FM refutes verdict
Sturgeon faces confidence vote after attacking committee
The whole truth: Nicola Sturgeon giving evidence
Bute House stepped up the battle over the First Minister’s future ahead of a key week that will see publication of two reports and a vote of No Confidence.
The First Minister’s office issued an astonishing attack on the Holyrood committee that is expected to say in a report on Tuesday that she ‘misled’ parliament.
It was reported on Thursday night that the nine members of the committee inquiring into the government’s handling of the Salmond complaints had judged against Ms Sturgeon by a 5-4 majority. Four of the committee are SNP MSPs.
In a statement issued by the First Minister’s spokesman the committee was accused of resorting to “baseless assertion, supposition and smear”.
It was followed by calls for her to resign from the Scottish Conservative leader Douglas Ross and the party said it will call a vote of No Confidence on Wednesday if Ms Sturgeon does not resign.
A spokesperson for the First Minister insisted Nicola Sturgeon gave an honest response during eight hours of evidence and further written submissions.
A statement issued at lunchtime on Friday said: “The First Minister told the truth to the committee, and stands by every word of her evidence.

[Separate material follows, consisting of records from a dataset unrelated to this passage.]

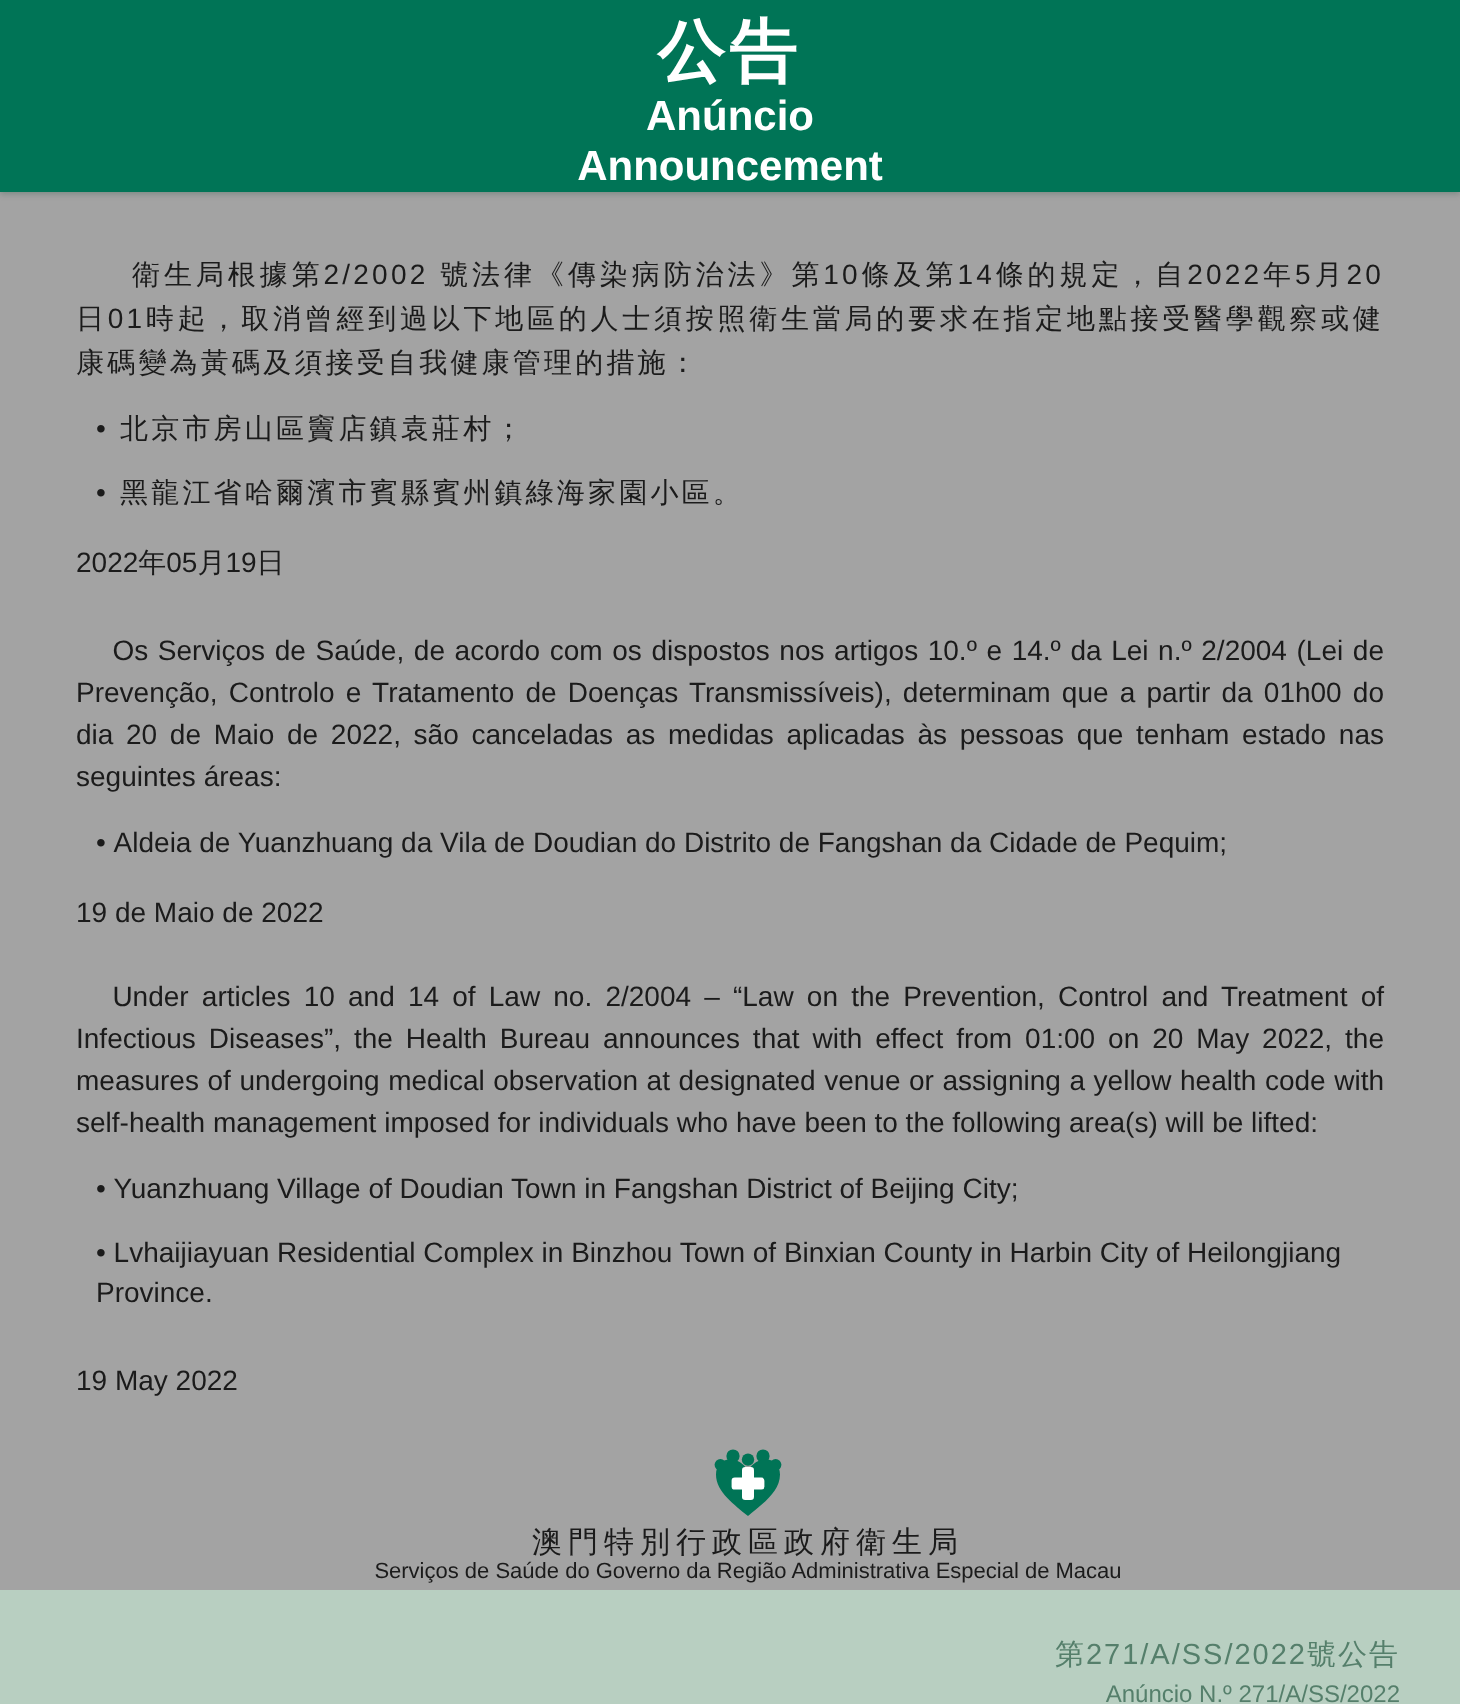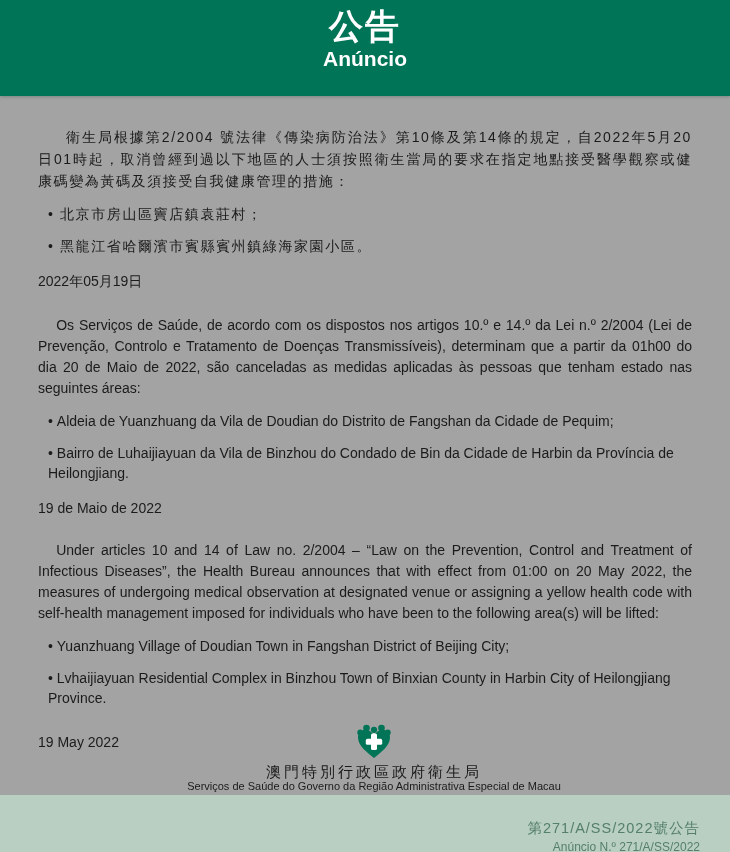"Announcement" div.title-en { html: none -> <div>Announcement</div> }
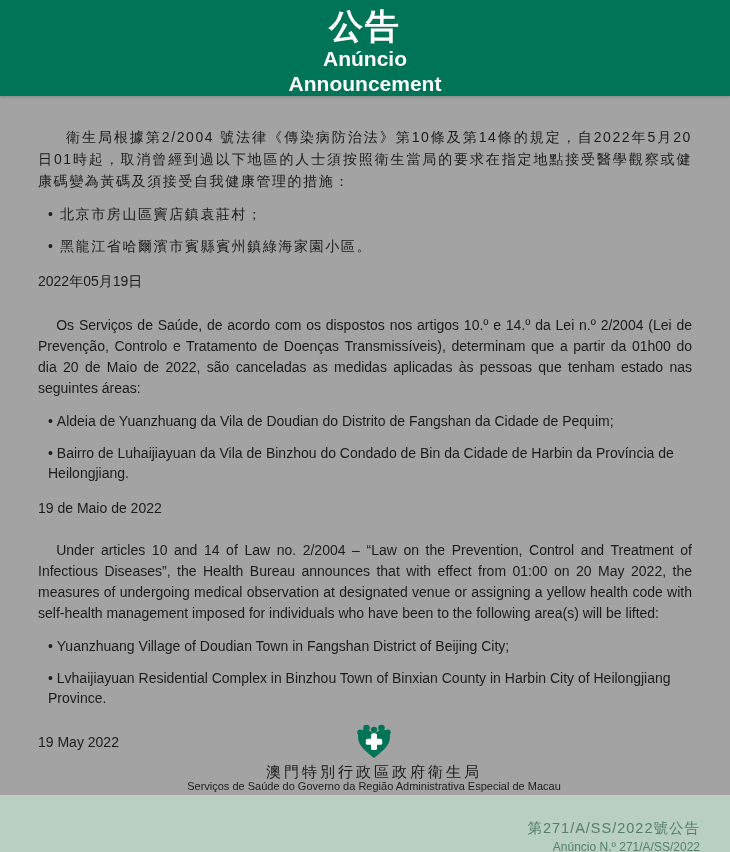"衛生局根據第2/2004" p.para { text: 2/2004 -> 2/2002 }
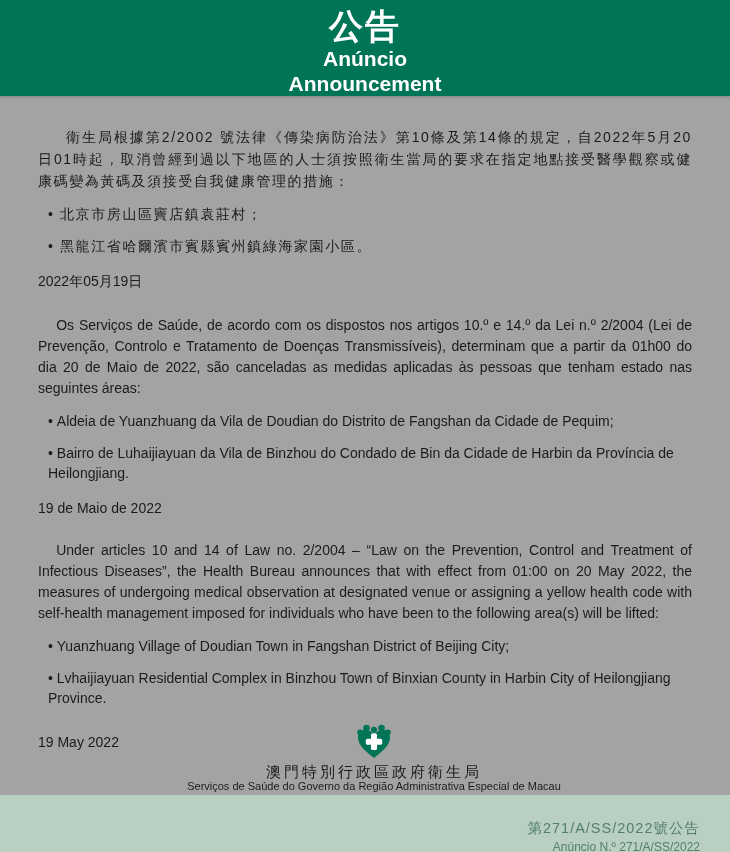"Bairro de Luhaijiayuan da Vila" p.bullet { html: <p>Bairro de Luhaijiayuan da Vila de Binzhou do Condado de Bin da Cidade de Harbin da Província de Heilongjiang.</p> -> none }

“Day and daily the public have seen the open, frank approach the First Minister has taken to political leadership. The contrast with elements of the opposition, who appear intent on breaking every rule in the book in a blatantly transparent attempt to damage her before the coming election, could not be more stark.
“The latest leak from the committee, suggesting they find it ‘hard to believe’ that the First Minister did not previously know about inappropriate behaviour on the part of Alex Salmond is not supported by a single shred of evidence. Sadly, she is not the first woman let down by a man she once trusted to face that charge, and regrettably she is unlikely to be the last.
“On this, the committee appears to have resorted to baseless assertion, supposition and smear – that is not how serious parliamentary committees are supposed to work, and in behaving this way they are simply exposing their base political motives.
“And on the suggestion that the First Minister was not clear to Mr Salmond that she would not intervene on his behalf, the committee appear to have deliberately ignored and suppressed evidence submitted to them which corroborates the First Minister’s evidence on that issue.
“And that, in fact, she did not intervene on behalf of a then friend and colleague to help cover up sexual harassment allegations, appears irrelevant to them.
“It was clear from the actions of the Tories several weeks ago, when they announced plans for a motion of confidence before they had even heard a word of evidence from First Minister, that for them this committee was never a serious exercise in learning lessons on behalf of women who bring forward complaints of sexual harassment – it was only ever about politics.”
A separate independent investigation by Ireland’s former prosecution chief, James Hamilton, will decide whether or not the first minister broke conduct rules and recommend sanctions, if required. His report is due on Monday.
Tories turn up heat
The Scottish Conservatives said they will give Ms Sturgeon a last chance to resign for misleading the Scottish Parliament.
Should the First Minister refuse, the party will proceed with a Vote of No Confidence on Wednesday.
The specific timing will be subject to the agreement of the cross-party parliamentary bureau.
Scottish Conservative Holyrood leader Ruth Davidson said: “If Nicola Sturgeon has a shred of integrity, she should be considering her position. She has every opportunity to do the right thing and resign.
“No First Minister is above the fundamental principles of honesty and trust. There is no question that Nicola Sturgeon has misled Parliament and broken the promises she made to tell the truth.
Ruth Davidson: call for No Confidence Vote (pic: Terry Murden)
“The SNP’s erratic outburst today against the committee shows the panicked spiral they are now in.
“Their suggestion seems to be that Andy Wightman, arguably the MSP most likely to rigidly stick to his principles, is some kind of underhand political opportunist. It is an extraordinary attack on a committee, and its members, before it has even reported.
“If it was possible, the SNP’s defence looks even less credible now. They are lurching from whataboutery to unhinged criticism of a well-respected, independent-minded parliamentarian.”